**What you will do**
From the line with "Spitzen, 20er-Set, PH 3" through the final line of the entries below, write out each line exactly and nothing else.
════════════════════
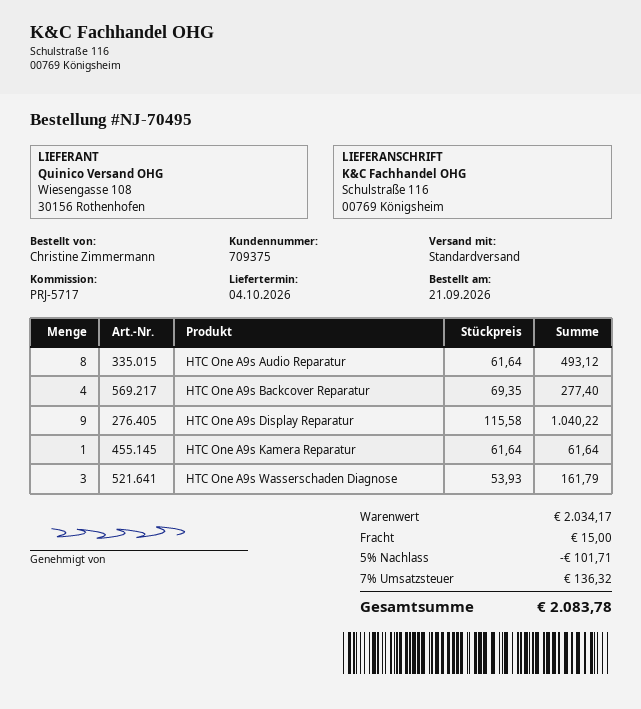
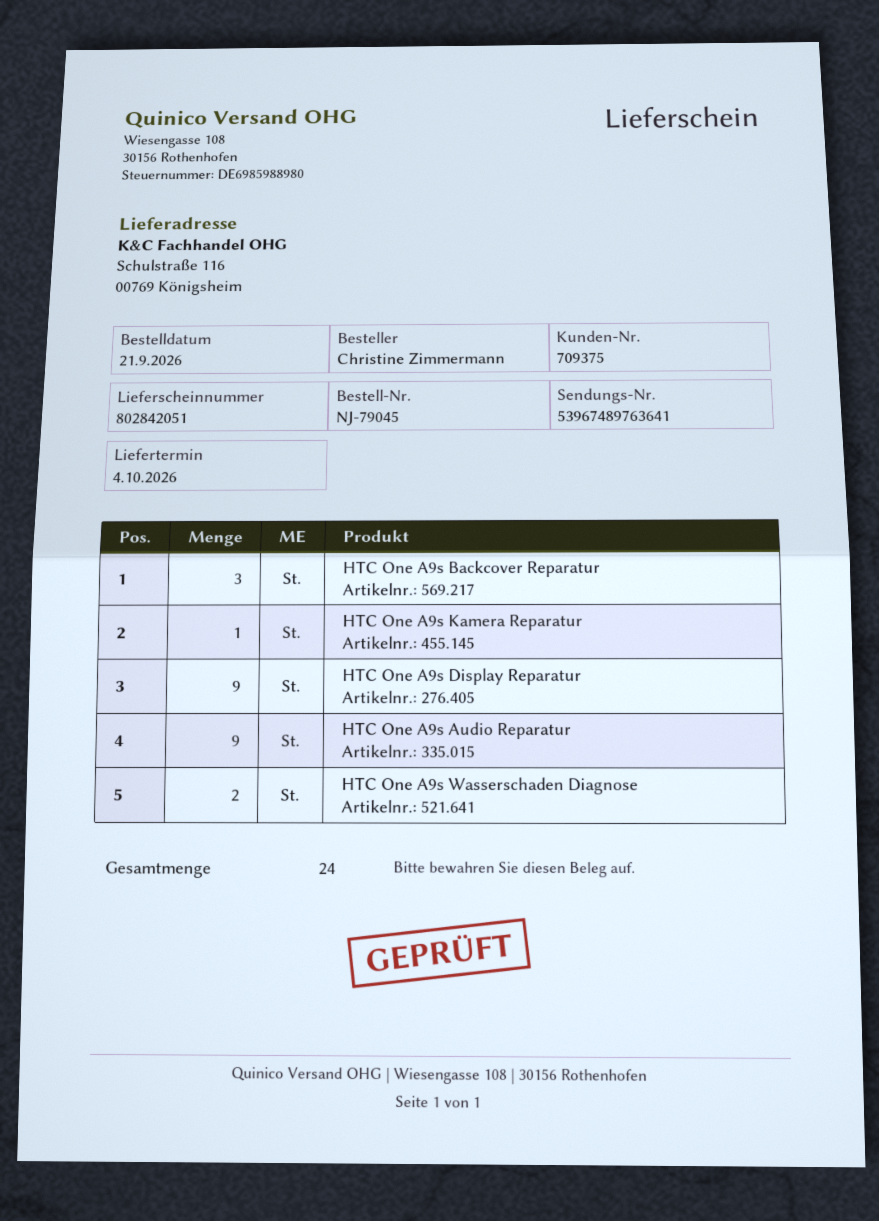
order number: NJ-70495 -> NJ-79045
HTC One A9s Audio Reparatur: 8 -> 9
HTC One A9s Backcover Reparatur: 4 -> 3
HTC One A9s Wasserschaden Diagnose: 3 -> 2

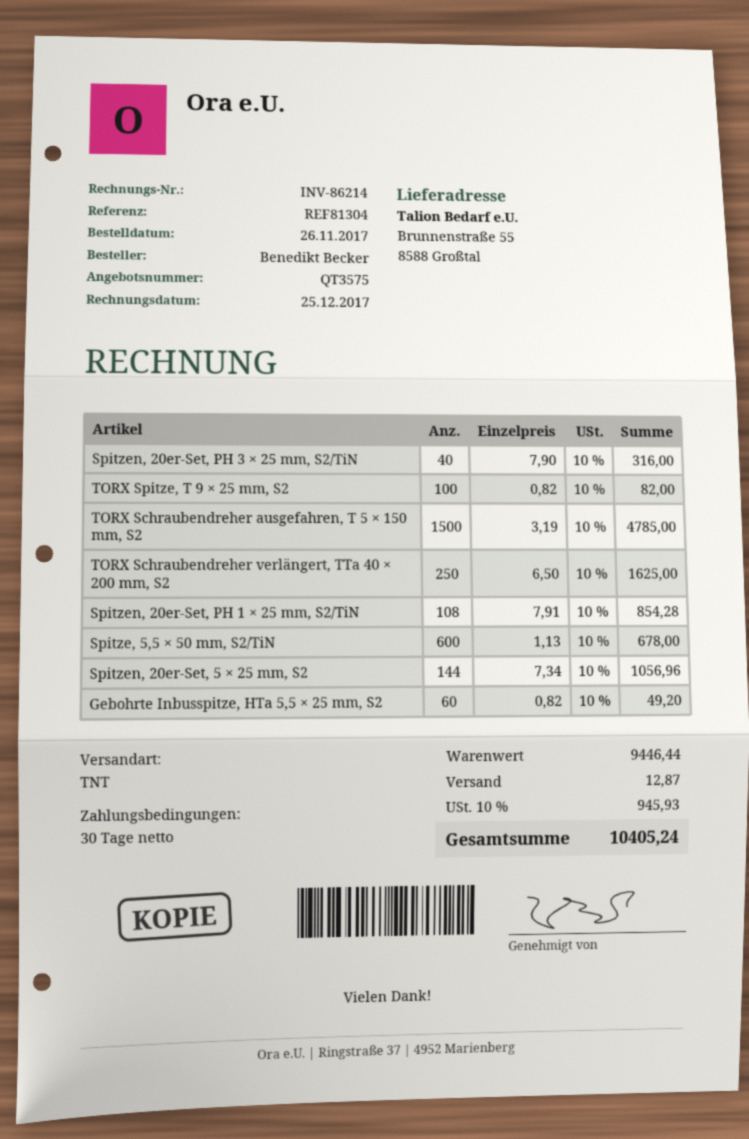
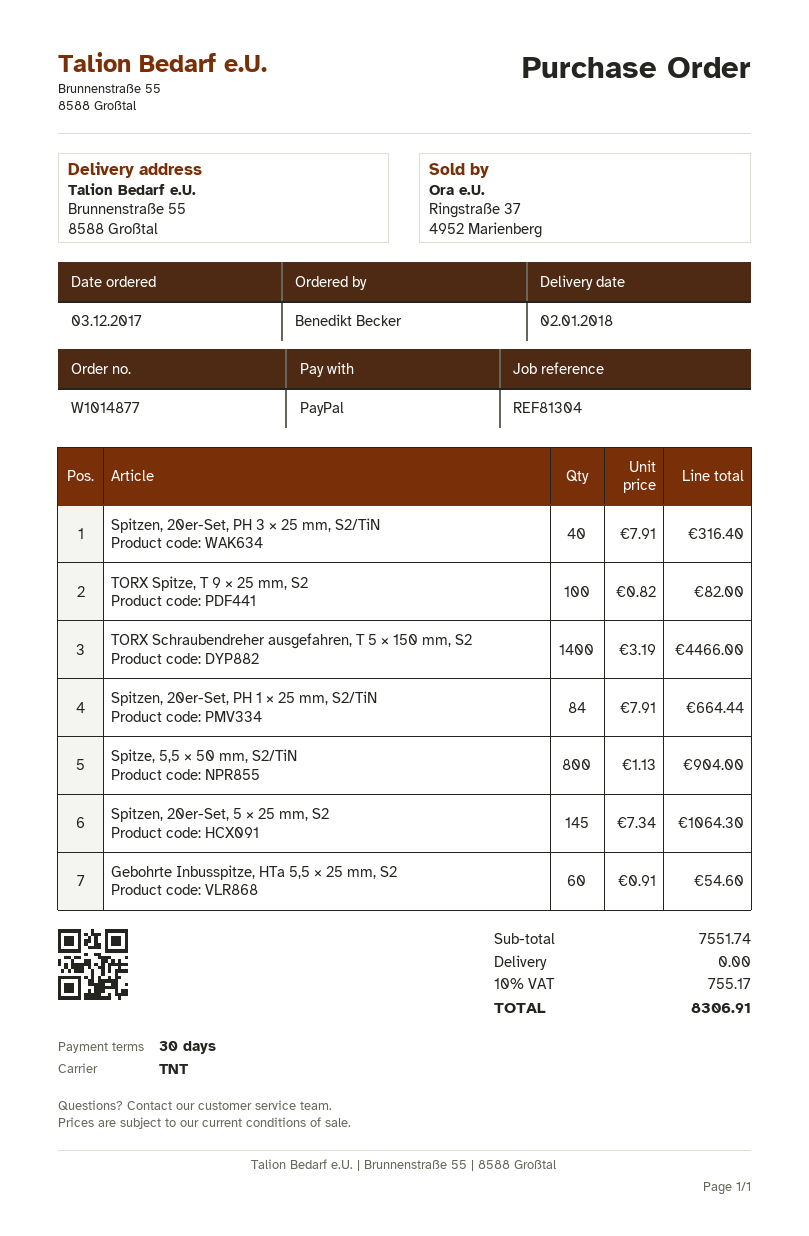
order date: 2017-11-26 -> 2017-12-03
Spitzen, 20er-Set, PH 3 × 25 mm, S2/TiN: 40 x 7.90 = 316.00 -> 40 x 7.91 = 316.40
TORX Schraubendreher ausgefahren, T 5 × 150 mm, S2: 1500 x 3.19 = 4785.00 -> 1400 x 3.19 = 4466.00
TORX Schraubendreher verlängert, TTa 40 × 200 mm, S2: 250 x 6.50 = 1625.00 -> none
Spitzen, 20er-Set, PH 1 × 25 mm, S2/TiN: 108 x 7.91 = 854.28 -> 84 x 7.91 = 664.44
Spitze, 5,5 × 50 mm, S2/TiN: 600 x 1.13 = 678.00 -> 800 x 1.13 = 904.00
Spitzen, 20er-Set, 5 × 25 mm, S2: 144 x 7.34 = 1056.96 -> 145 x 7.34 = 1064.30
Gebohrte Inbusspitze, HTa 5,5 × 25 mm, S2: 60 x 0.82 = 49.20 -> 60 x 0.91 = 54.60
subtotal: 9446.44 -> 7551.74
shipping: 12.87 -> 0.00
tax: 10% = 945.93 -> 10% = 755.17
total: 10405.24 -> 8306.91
════════════════════
**Written solution**
Spitzen, 20er-Set, PH 3 × 25 mm, S2/TiN: 40 x 7.90 = 316.00 -> 40 x 7.91 = 316.40
TORX Schraubendreher ausgefahren, T 5 × 150 mm, S2: 1500 x 3.19 = 4785.00 -> 1400 x 3.19 = 4466.00
TORX Schraubendreher verlängert, TTa 40 × 200 mm, S2: 250 x 6.50 = 1625.00 -> none
Spitzen, 20er-Set, PH 1 × 25 mm, S2/TiN: 108 x 7.91 = 854.28 -> 84 x 7.91 = 664.44
Spitze, 5,5 × 50 mm, S2/TiN: 600 x 1.13 = 678.00 -> 800 x 1.13 = 904.00
Spitzen, 20er-Set, 5 × 25 mm, S2: 144 x 7.34 = 1056.96 -> 145 x 7.34 = 1064.30
Gebohrte Inbusspitze, HTa 5,5 × 25 mm, S2: 60 x 0.82 = 49.20 -> 60 x 0.91 = 54.60
subtotal: 9446.44 -> 7551.74
shipping: 12.87 -> 0.00
tax: 10% = 945.93 -> 10% = 755.17
total: 10405.24 -> 8306.91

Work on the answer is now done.